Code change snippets

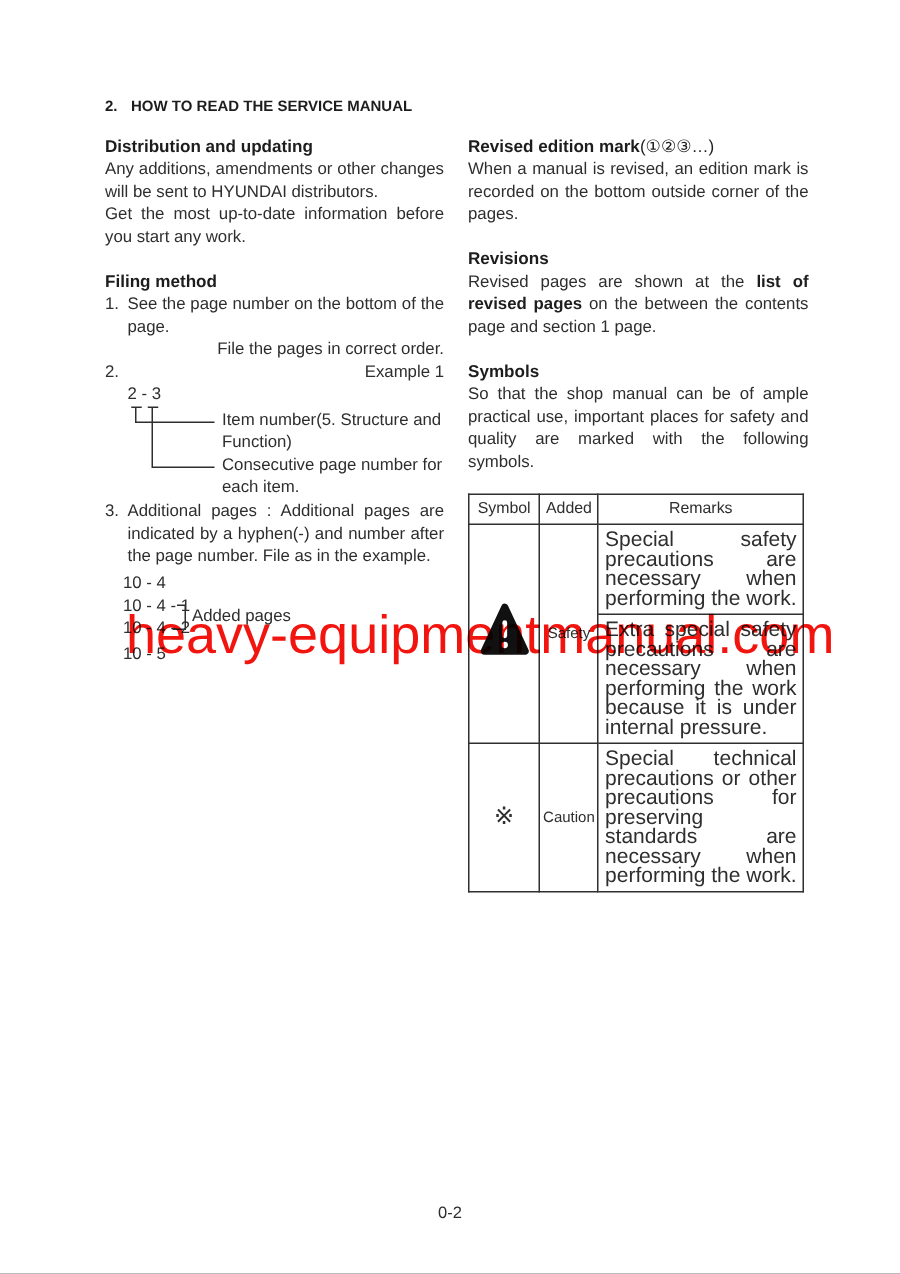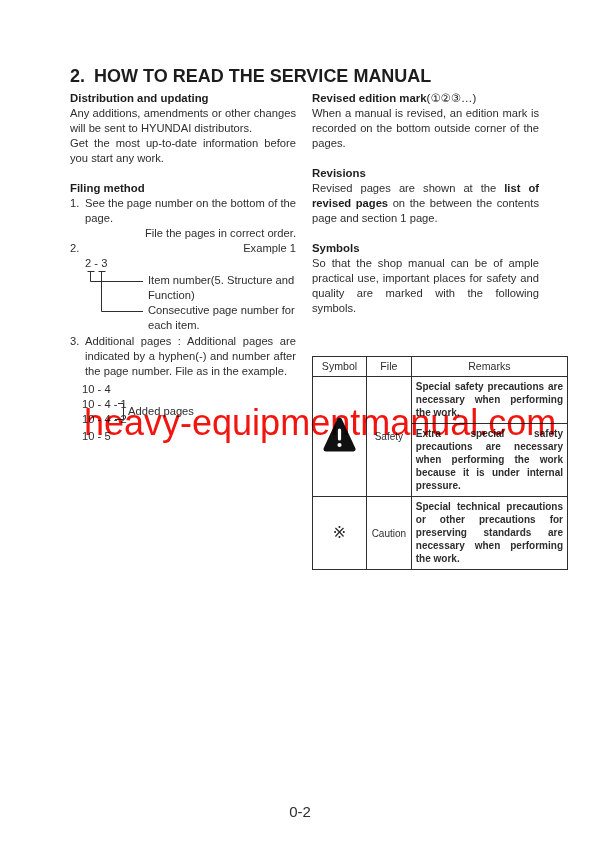"2. HOW TO READ THE" .title { font-size: 18px -> 10px }
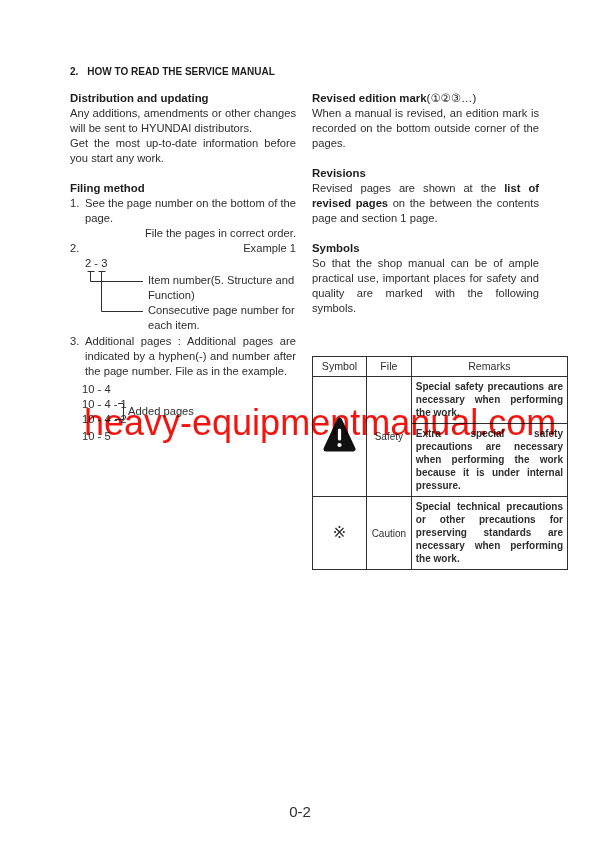"Symbol" table.symbols { margin-top: 40px -> 13px; width: 256px -> 224px }
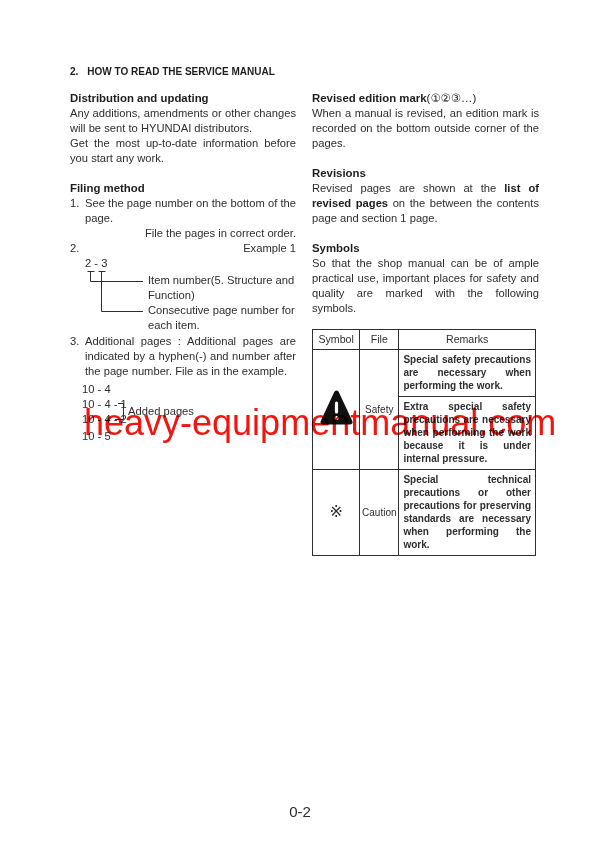"File" th { text: File -> Added }
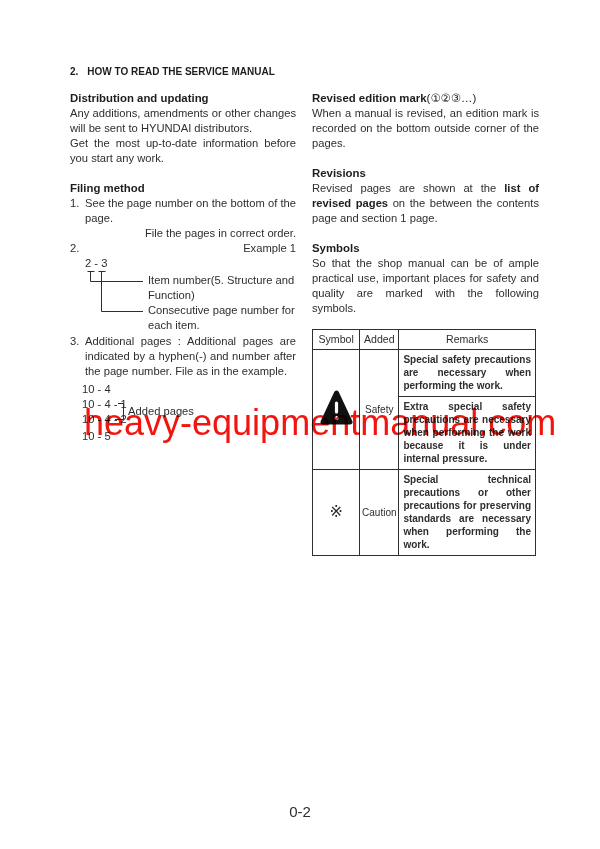"Special safety precautions are necessary" td.cell-rem { font-size: 10px -> 14px; font-weight: bold -> none }
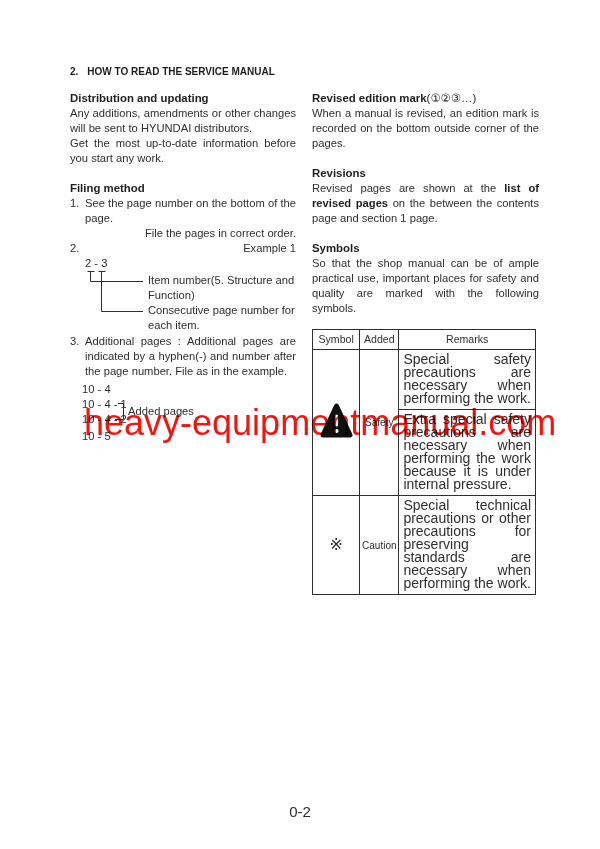"0-2" .footer { font-size: 15px -> 11px }
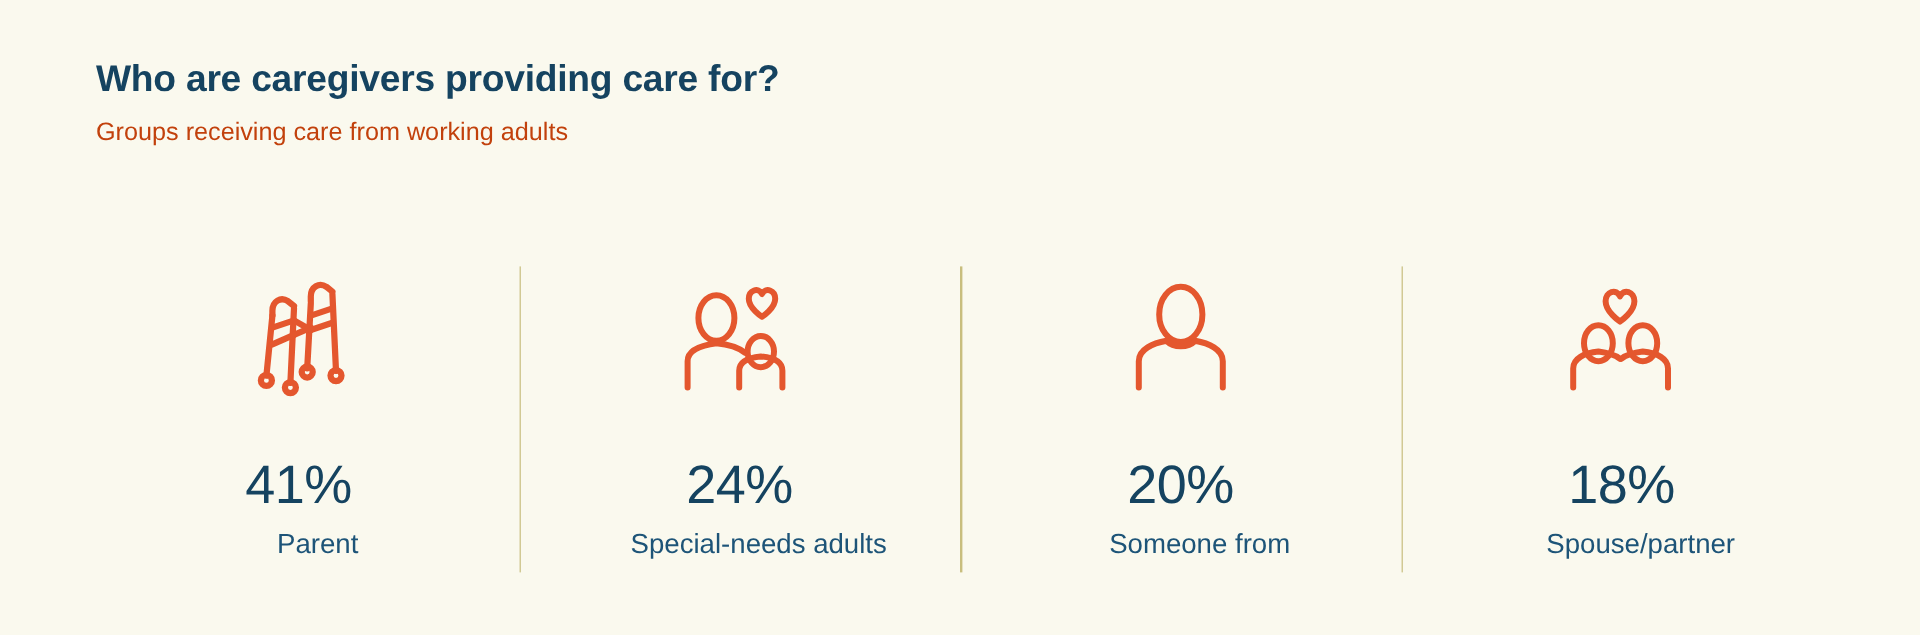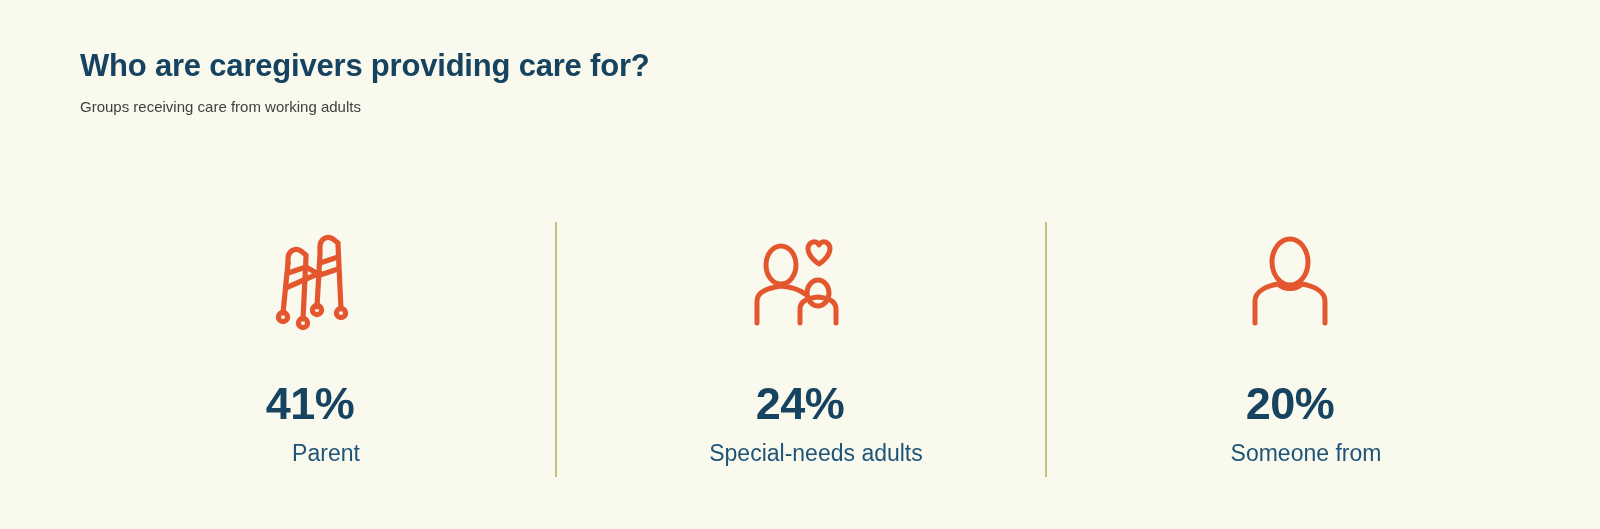"Groups receiving care from working" .subtitle { color: #404040 -> #c2410c; font-size: 15px -> 21px }
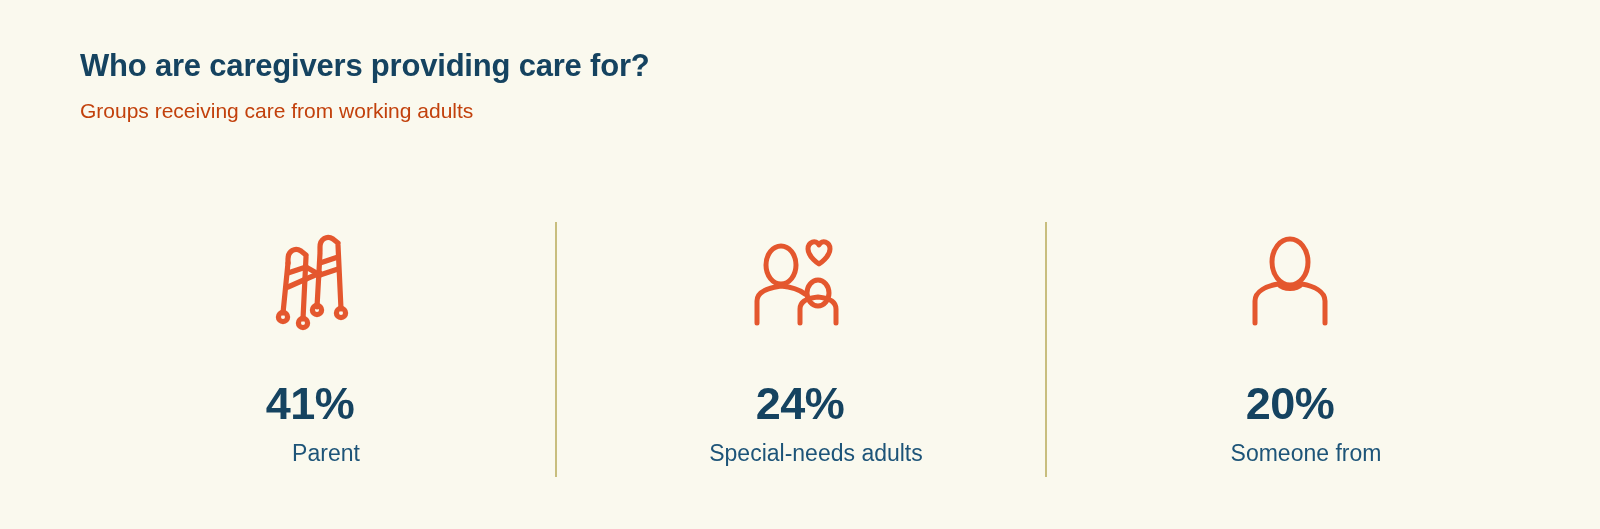"41%" .stat-value { font-weight: bold -> normal }
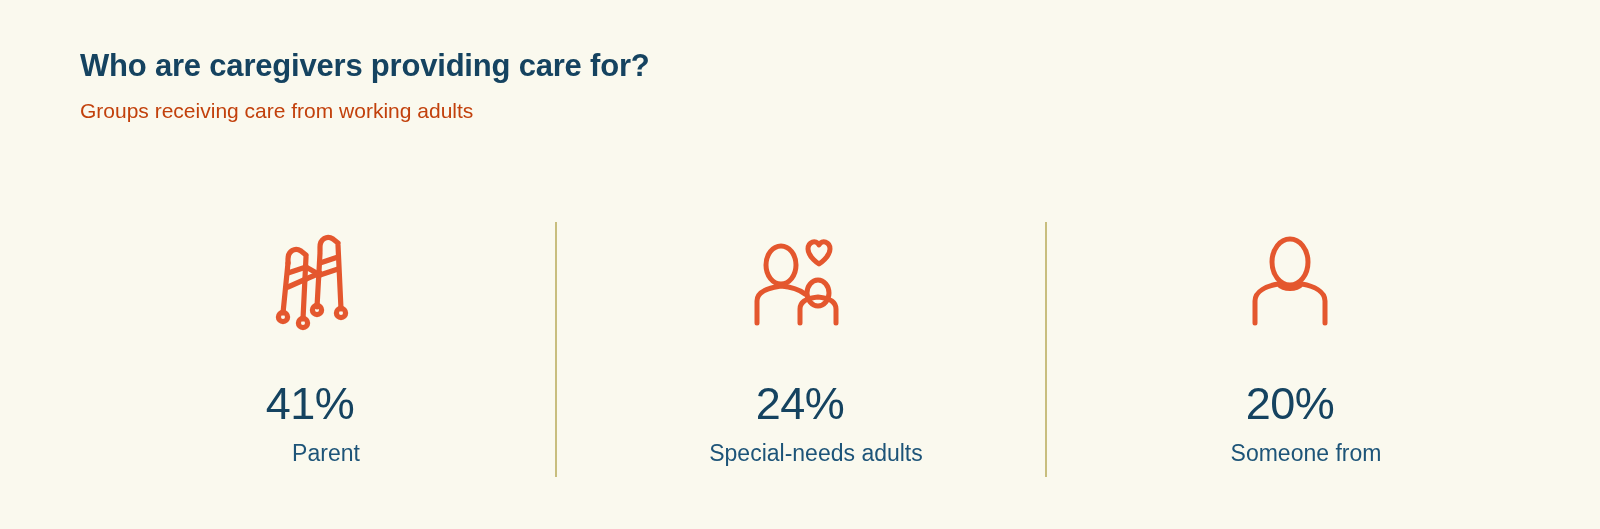"18%" div.stat-col { html: none -> <div> <div> <svg> <path></path> <ellipse></ellipse> <path></path> <ellipse></ellipse> <path></path> </svg> </div> <div>18%</div> <div>Spouse/partner</div> </div> }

• [Activity]:
Look above for the line with "text: File ->" and the line with "15px -> 11px". Give again exactly those two lines and all lines between them, pictures excluded.

• [Answer box]:
"File" th { text: File -> Added }
"Special safety precautions are necessary" td.cell-rem { font-size: 10px -> 14px; font-weight: bold -> none }
"0-2" .footer { font-size: 15px -> 11px }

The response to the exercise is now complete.